Data excerpts:
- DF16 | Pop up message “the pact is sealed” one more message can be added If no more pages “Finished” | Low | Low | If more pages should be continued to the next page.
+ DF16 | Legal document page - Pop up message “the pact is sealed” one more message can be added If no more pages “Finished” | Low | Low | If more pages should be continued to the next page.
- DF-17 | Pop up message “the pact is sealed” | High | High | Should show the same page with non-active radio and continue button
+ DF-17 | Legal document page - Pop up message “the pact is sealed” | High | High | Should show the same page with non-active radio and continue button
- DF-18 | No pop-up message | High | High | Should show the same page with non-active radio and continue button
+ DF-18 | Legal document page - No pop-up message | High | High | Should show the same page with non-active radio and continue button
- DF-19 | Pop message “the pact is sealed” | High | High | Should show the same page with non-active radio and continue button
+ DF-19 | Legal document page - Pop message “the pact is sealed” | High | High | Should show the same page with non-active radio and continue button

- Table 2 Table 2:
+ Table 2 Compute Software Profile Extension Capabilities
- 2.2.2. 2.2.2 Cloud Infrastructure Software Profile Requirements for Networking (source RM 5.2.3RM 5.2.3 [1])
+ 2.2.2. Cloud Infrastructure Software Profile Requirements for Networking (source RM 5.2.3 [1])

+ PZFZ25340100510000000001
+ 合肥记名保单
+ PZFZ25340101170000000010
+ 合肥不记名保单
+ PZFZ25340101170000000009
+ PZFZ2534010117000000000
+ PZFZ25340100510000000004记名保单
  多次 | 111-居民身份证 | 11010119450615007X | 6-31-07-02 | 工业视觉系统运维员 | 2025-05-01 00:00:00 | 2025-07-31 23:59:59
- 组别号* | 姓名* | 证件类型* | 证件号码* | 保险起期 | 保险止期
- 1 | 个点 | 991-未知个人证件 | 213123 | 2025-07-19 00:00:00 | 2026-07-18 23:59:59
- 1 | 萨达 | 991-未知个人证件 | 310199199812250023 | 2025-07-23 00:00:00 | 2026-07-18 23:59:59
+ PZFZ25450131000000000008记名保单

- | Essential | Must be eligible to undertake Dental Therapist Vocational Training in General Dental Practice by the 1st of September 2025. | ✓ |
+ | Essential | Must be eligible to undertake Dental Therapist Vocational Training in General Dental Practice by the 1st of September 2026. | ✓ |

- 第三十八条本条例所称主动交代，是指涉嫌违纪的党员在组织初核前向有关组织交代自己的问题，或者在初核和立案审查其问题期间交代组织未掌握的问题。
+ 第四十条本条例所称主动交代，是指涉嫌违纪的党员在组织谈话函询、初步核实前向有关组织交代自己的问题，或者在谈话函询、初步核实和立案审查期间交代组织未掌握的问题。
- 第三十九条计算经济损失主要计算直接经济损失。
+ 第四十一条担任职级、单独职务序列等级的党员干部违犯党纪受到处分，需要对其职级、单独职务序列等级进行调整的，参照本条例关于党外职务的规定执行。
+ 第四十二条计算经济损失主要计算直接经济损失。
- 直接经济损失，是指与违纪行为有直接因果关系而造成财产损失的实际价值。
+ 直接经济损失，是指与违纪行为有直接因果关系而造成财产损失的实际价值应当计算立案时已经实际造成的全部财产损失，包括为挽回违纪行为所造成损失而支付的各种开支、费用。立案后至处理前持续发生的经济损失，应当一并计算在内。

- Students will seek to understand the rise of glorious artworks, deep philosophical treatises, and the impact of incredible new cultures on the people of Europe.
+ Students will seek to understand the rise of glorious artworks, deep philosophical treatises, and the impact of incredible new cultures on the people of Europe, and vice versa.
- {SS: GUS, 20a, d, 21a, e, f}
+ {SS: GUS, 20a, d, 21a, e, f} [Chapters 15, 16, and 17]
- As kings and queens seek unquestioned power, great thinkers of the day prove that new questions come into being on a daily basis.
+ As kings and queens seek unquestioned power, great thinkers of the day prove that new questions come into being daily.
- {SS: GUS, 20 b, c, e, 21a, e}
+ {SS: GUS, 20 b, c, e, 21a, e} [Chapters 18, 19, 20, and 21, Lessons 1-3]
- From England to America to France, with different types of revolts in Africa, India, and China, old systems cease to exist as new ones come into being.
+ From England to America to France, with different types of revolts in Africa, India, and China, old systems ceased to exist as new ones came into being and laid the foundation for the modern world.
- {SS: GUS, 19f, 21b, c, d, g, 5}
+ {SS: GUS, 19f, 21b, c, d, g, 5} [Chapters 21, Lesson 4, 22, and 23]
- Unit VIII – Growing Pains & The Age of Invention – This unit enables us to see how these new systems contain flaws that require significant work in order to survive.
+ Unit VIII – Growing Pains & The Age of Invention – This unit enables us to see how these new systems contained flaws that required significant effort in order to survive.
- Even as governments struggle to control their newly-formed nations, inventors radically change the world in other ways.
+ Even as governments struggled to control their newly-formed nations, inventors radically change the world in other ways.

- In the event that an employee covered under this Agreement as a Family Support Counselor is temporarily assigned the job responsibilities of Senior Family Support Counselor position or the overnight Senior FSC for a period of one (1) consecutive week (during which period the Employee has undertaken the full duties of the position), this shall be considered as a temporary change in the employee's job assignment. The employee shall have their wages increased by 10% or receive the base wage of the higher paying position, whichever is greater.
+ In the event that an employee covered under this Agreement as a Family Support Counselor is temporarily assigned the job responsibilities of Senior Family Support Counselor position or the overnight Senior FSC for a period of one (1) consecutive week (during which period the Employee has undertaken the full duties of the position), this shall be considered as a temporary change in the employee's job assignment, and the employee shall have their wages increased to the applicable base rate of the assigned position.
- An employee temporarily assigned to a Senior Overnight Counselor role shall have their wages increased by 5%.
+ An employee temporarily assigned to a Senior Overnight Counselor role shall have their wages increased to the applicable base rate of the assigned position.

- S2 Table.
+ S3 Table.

Task to complete: Where does the word "glorious" appear in the material above? Copy every line that holds it.

Written response:
- Students will seek to understand the rise of glorious artworks, deep philosophical treatises, and the impact of incredible new cultures on the people of Europe.
+ Students will seek to understand the rise of glorious artworks, deep philosophical treatises, and the impact of incredible new cultures on the people of Europe, and vice versa.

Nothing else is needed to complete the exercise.